Meine sehr verehrten Damen und Herren! Es wurden in der heutigen Debatte von einigen Vertretern der Freiheitlichen Partei Aussagen gemacht, die vom Finanzminister bereits in geeigneter Art und Weise qualifiziert wurden. Kollege Trattner hat auf die großen Verdienste der Freiheitlichen in der Debatte um den Euro hingewiesen. Was ist dazu zu sagen? - Zu fordern, weniger Beiträge innerhalb der Europäischen Union zahlen zu wollen, ist keine allzu große Kunst. Bedeutend schwieriger ist es jedoch, in einer solidarischen Aktion innerhalb der Europäischen Union diese niedrigeren Beiträge auch durchzusetzen und zu verhandeln.

Sie haben weiters gemeint, schon immer darauf hingewiesen zu haben, daß eine Steuerharmonisierung erforderlich sei. - In diesem Punkt unterscheiden wir uns nicht. Nur: Man muß auch feststellen, daß im Rahmen einer Art Tagesordnung der Europäischen Union ein Schritt nach dem anderen erfolgen muß. Für den Euro wurde in den Verträgen von Maastricht bereits die Grundlage geschaffen, er wird daher jetzt Wirklichkeit. Der nächste Schritt wird ganz sicher eine Steuerharmonisierung sein. (Abg. Mag. Trattner: Da geht es um Prioritäten!) - Natürlich! Aber die Prioritäten wurden in den Verträgen festgelegt und, wie Sie wissen, wurden diese Verträge in Österreich mit einer Zweidrittelmehrheit approbiert.

Ein letzter Punkt, Herr Kollege Trattner, weil ich glaube, daß Sie da anderer Auffassung sind als viele Mitglieder Ihrer Fraktion. Ein grundsätzlicher Unterschied ist nach wie vor nicht ausgeräumt und kommt immer wieder zum Vorschein. Offensichtlich sind einzelne Leute in Ihrer Fraktion nach wie vor der Meinung, daß das Konzept der europäischen Integration nicht besser ist als das Konzept einer stärkeren eigenen nationalstaatlichen Verantwortung. - Das ist meiner Ansicht nach der politische Punkt, der hier zu diskutieren wäre: Überlebt man wirtschaftspolitisch besser alleine - oder überlebt man besser im Zuge der gesamten Europäischen Union, auch auf den Weltmärkten?

Einige Ihrer Leute setzen auf den Nationalismus. Wir setzen auf die europäische Zusammenarbeit. (Abg. Mag. Trattner: Darüber sollte man diskutieren!) Genau diesen politischen Kernpunkt wird man ausräumen müssen.

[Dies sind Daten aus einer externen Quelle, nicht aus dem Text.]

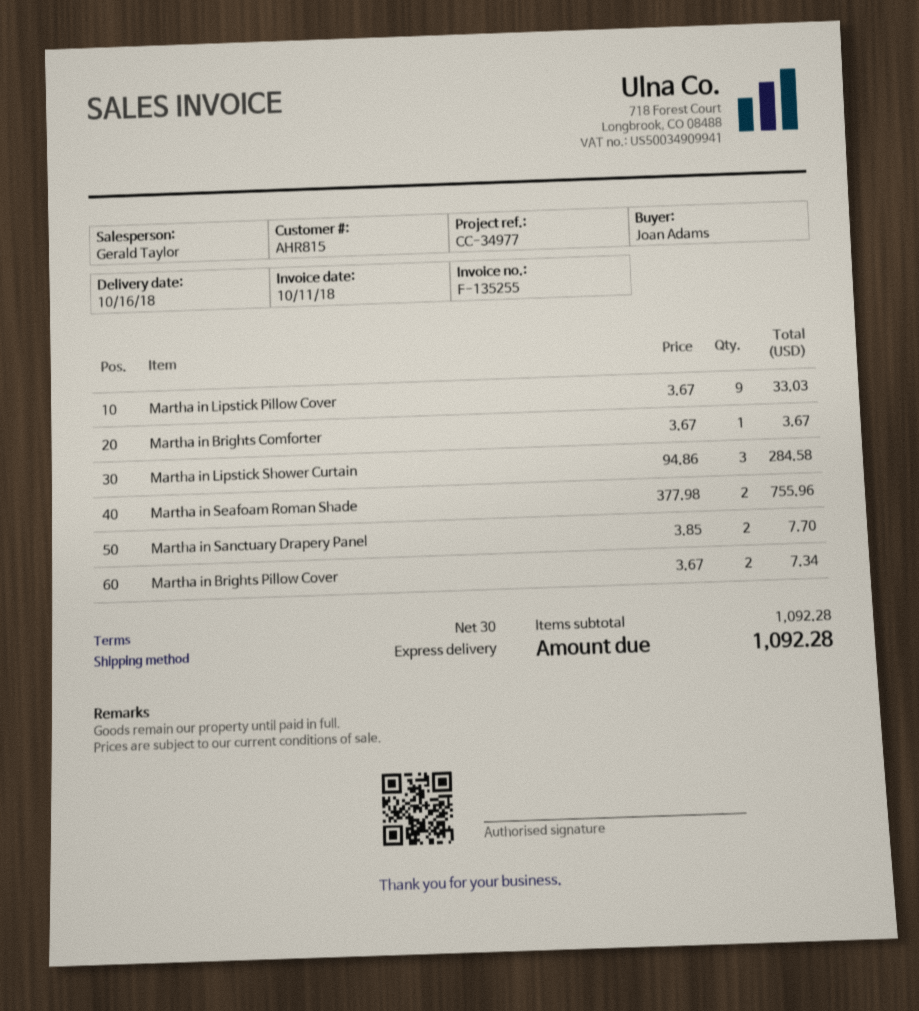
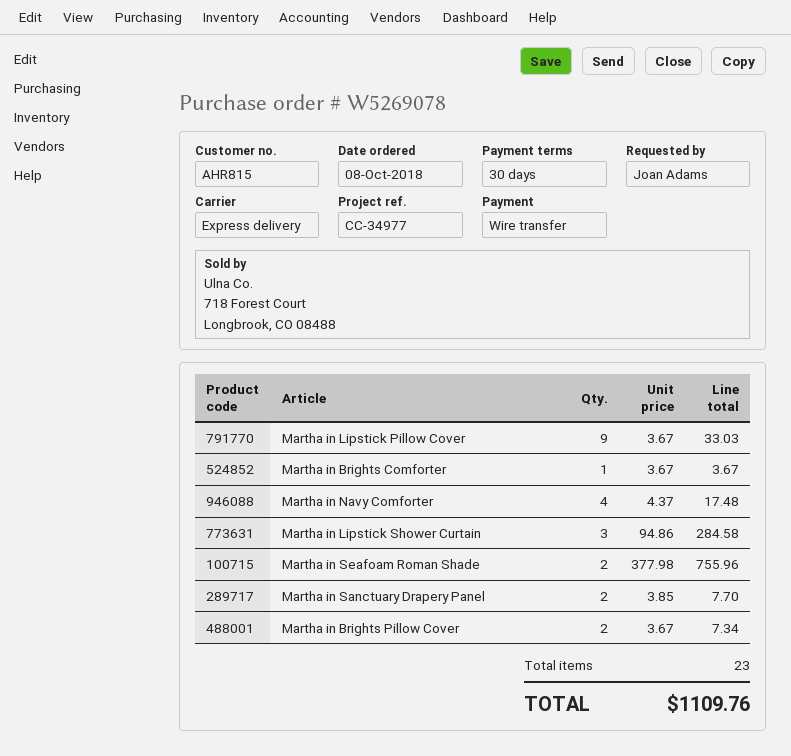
Martha in Navy Comforter: none -> 4 x 4.37 = 17.48
total: 1092.28 -> 1109.76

Diese Defizite kommen zwar nicht in Ihren Debattenbeiträgen, Kollege Trattner, aber in jenen anderer Freiheitlicher immer wieder zum Vorschein. Kernfrage ist und bleibt: Ja oder nein zu Europa? Erst mit einem Ja zu Europa werden die Beiträge der Freiheitlichen Partei auch im Detail glaubwürdiger werden. (Beifall bei der SPÖ.)